[Source information]:
=====

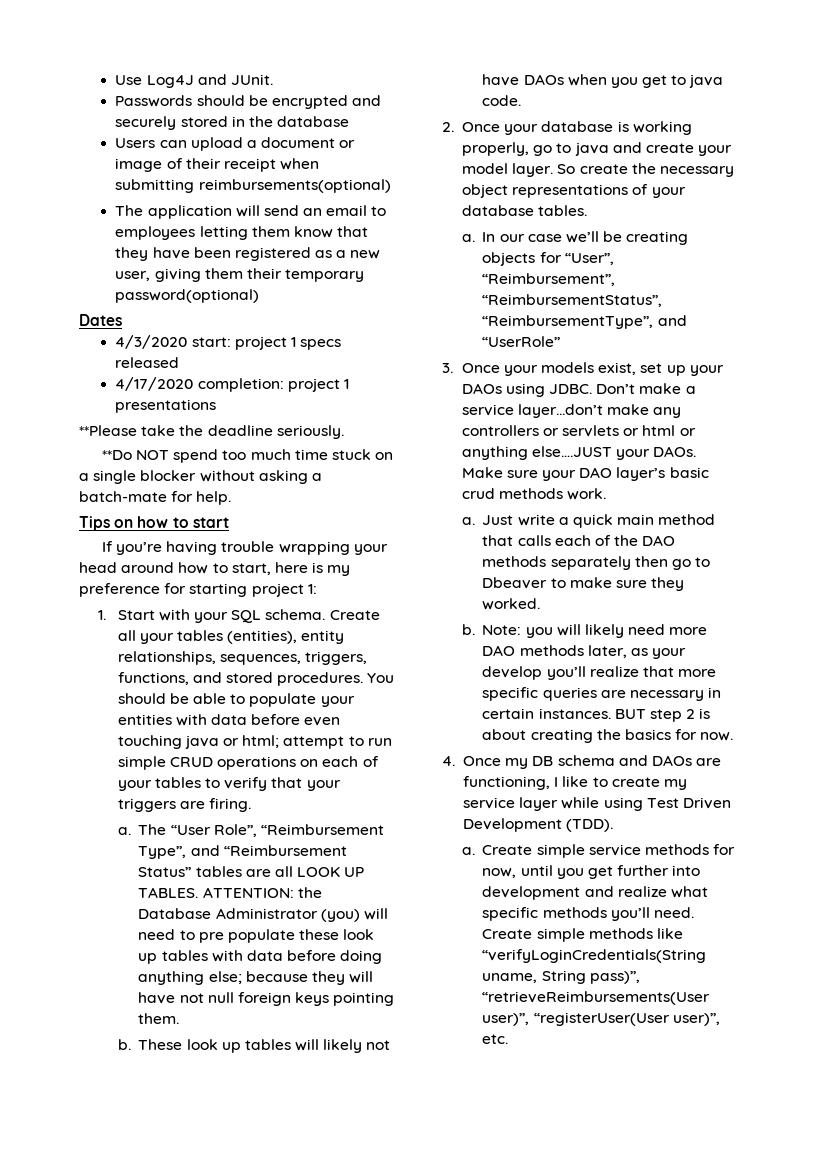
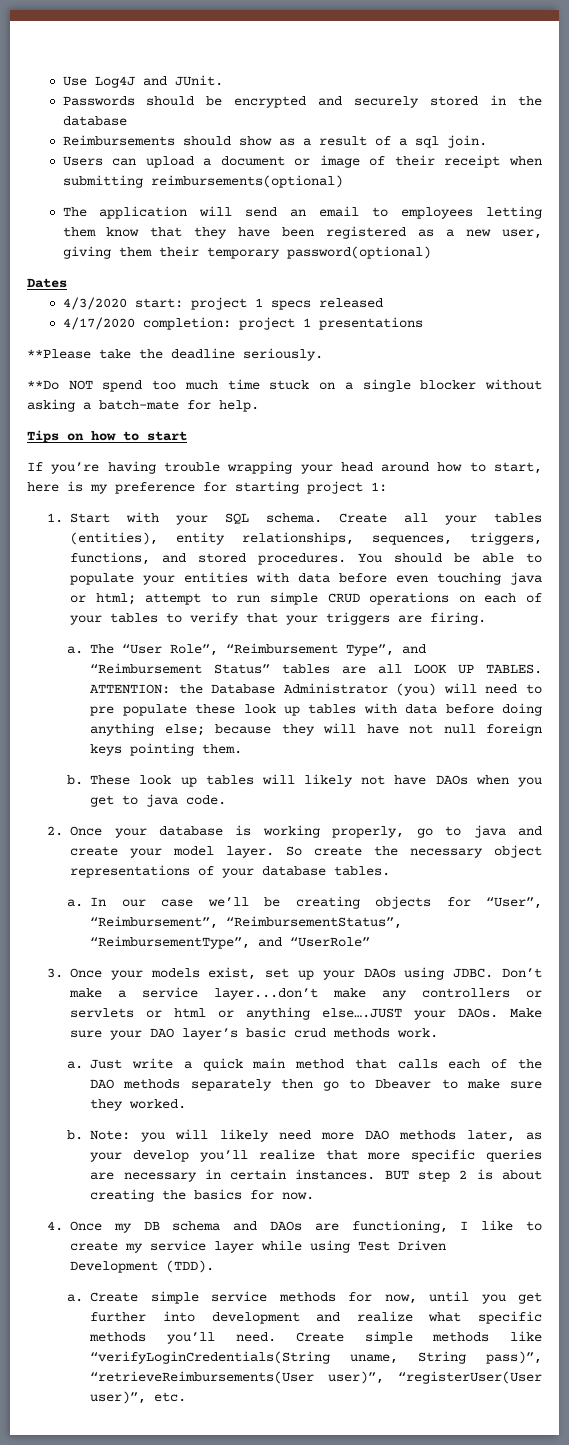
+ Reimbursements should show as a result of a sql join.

=====

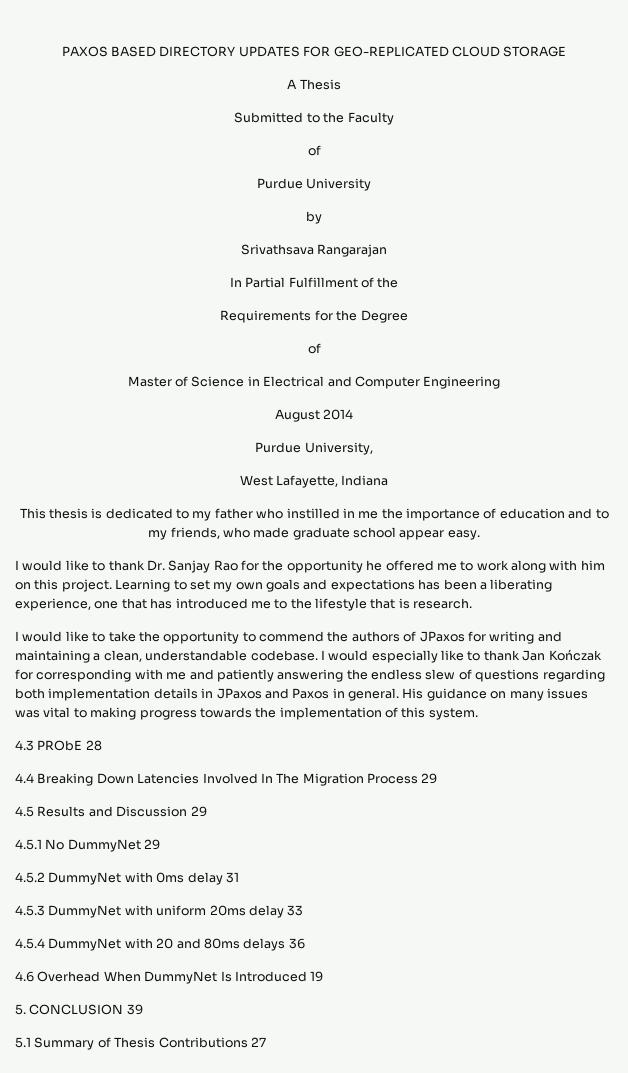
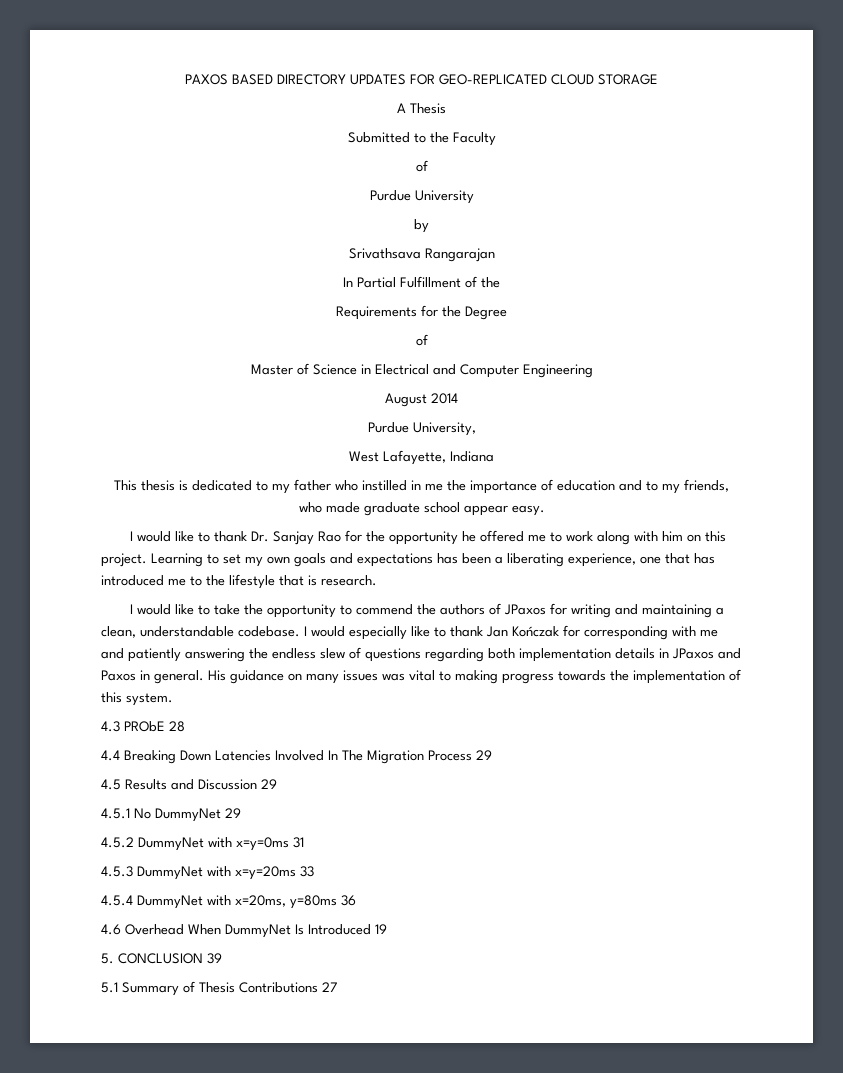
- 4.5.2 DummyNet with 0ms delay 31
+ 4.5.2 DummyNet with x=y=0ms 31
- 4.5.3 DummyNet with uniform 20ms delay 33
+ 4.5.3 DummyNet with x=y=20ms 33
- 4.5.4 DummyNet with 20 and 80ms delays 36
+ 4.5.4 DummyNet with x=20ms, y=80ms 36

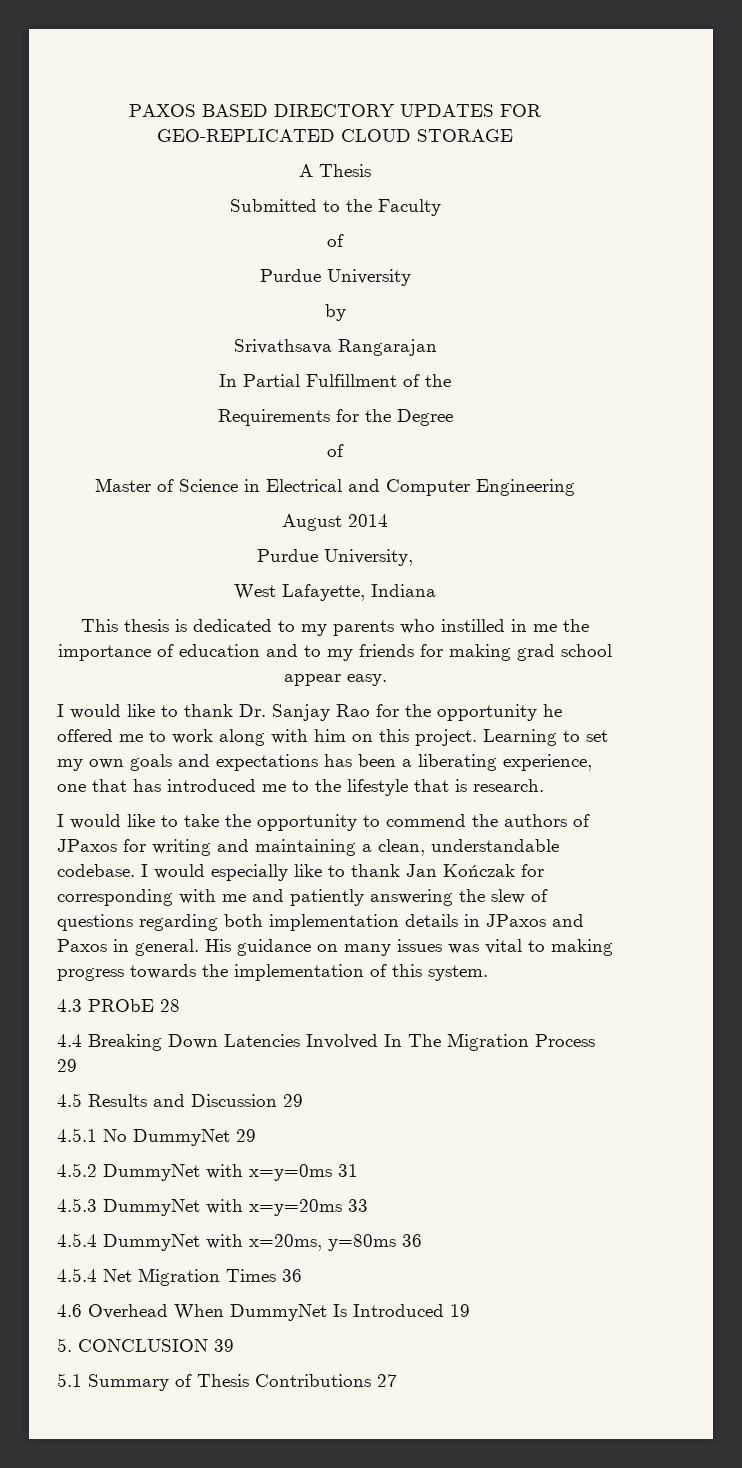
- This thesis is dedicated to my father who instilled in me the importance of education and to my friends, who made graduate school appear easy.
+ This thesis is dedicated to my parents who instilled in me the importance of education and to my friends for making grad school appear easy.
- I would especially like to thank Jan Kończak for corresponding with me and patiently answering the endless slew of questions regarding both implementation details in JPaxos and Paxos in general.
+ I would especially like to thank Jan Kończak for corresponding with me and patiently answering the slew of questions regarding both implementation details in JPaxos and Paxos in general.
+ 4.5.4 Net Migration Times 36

=====

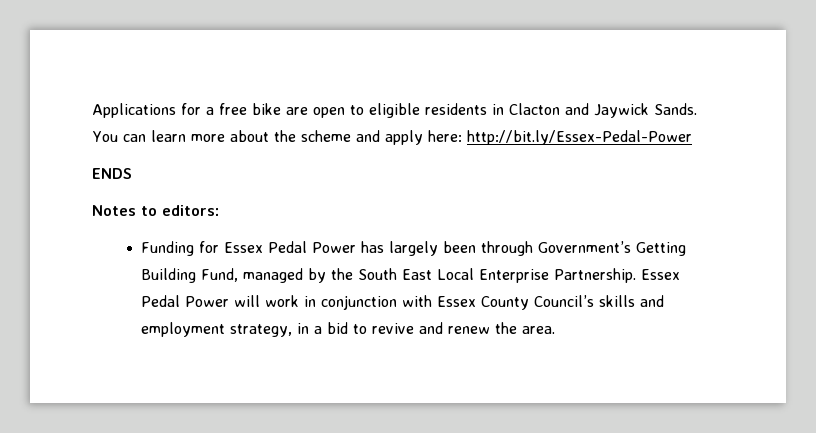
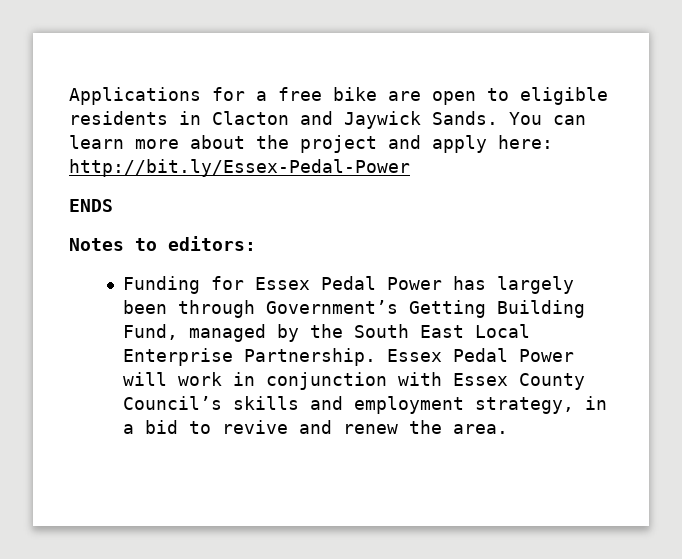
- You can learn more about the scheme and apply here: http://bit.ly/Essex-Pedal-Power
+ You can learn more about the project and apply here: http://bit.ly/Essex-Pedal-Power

=====

[Task item]:
Search the listing above for the lines with "answering the slew" and "Migration Times 36", then output those lines and all lines between them exactly.

[Task answer]:
+ I would especially like to thank Jan Kończak for corresponding with me and patiently answering the slew of questions regarding both implementation details in JPaxos and Paxos in general.
+ 4.5.4 Net Migration Times 36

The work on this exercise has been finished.